The DPF is, essentially, just a filter. It traps the exhaust soot produced by diesel engines in a bid to reduce the tell-tale cloud of black smoke that occasionally emits from diesel cars’ exhausts when you put your foot down.

Does your car need a diesel particulate filter


Does my car need a DPF?

If your car was never fitted with a DPF when it was built, then no, you don’t need to fit one, but if your car came with one, it’s a legal requirement and part of the MOT test.

Cars built after 2009 will certainly have one, and some pre-2009 vehicles may also have one.

If you are found to have removed your DPF, you could be fined up to £1,000 (or £2,500 if you drive a van). It can also invalidate your insurance.


Can a Diesel Particulate Filter become clogged?

Yes. Like any filter, DPFs can become blocked with soot.

This happens when the filter is operating below its most efficient temperature – usually at low speeds around town – and the soot can’t burn away.

If this happens, you might get an orange warning light on the dashboard, but you shouldn’t worry too much, because it’s usually a simple fix.

How to fix diesel particulate filters


How do I fix it?

Most of the time, a DPF can be cleared by being allowed to regenerate.

This happens naturally when the car is running at speed and the exhaust is at its hottest, causing the soot to burn away, but some systems will also regenerate themselves.

This so-called ‘active’ regeneration involves burning extra fuel to raise the temperature of the exhaust and burn off the extra soot.

Taking a car for an hour’s drive on the motorway will usually clear the fault, but if it doesn’t, you should contact your local garage.

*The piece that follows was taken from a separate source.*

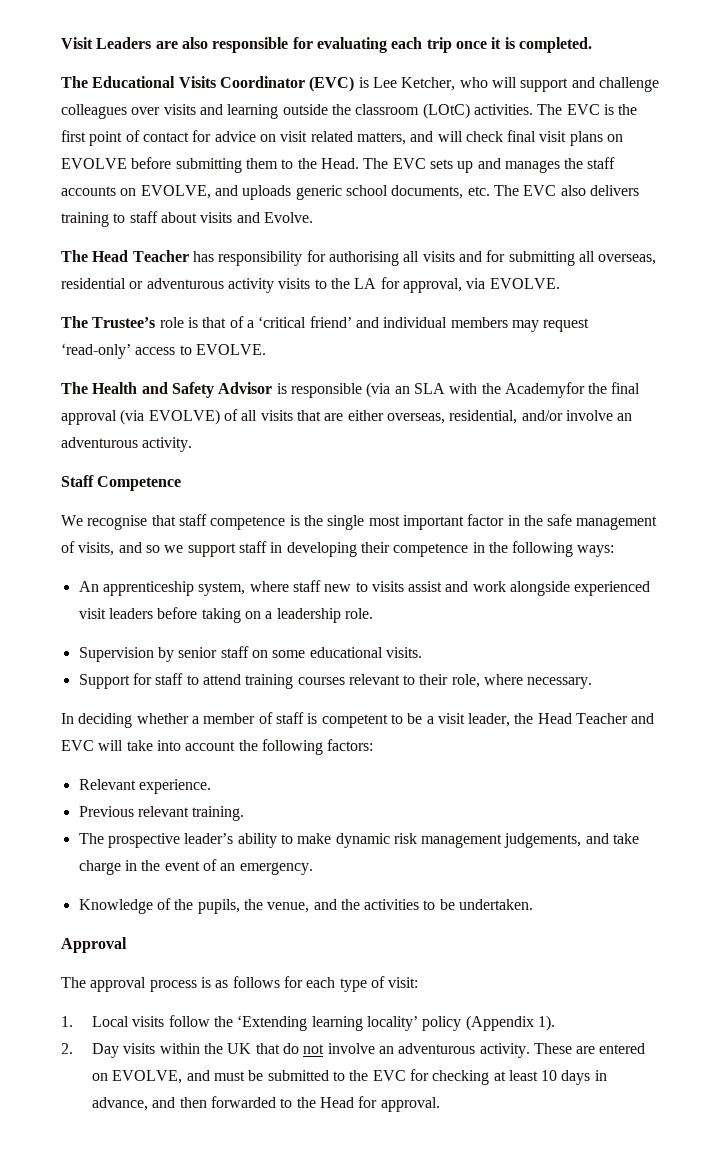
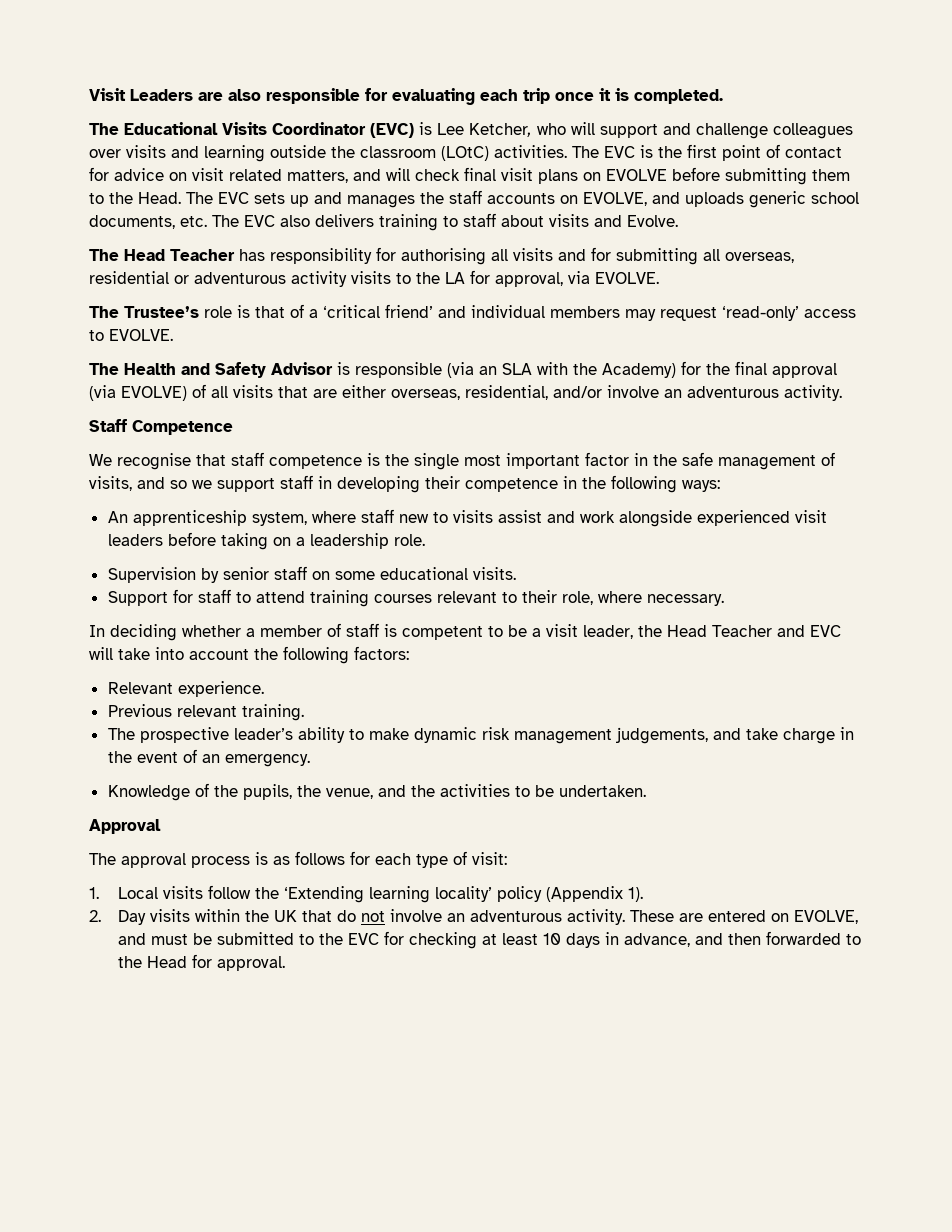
- The Health and Safety Advisor is responsible (via an SLA with the Academyfor the final approval (via EVOLVE) of all visits that are either overseas, residential, and/or involve an adventurous activity.
+ The Health and Safety Advisor is responsible (via an SLA with the Academy) for the final approval (via EVOLVE) of all visits that are either overseas, residential, and/or involve an adventurous activity.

The fix will usually be fairly inexpensive and could prevent pricier faults from developing.


What can I do to stop the DPF clogging up?

Preventing problems with your DPF starts when you choose whether or not to buy a diesel-powered car.

Short urban journeys don’t allow the DPF to get up to temperature, so if you usually don’t do long trips, you should probably opt for a petrol.

Once you’ve made the decision to go for diesel, though, you should ensure the car gets a long run once in a while to allow the filter to regenerate.

Following the correct servicing schedule can also help, as can using the correct type of oil – some oils contain additives that may block the filter. If you maintain the car correctly, however, there’s no reason why a DPF shouldn’t last for 100,000 miles.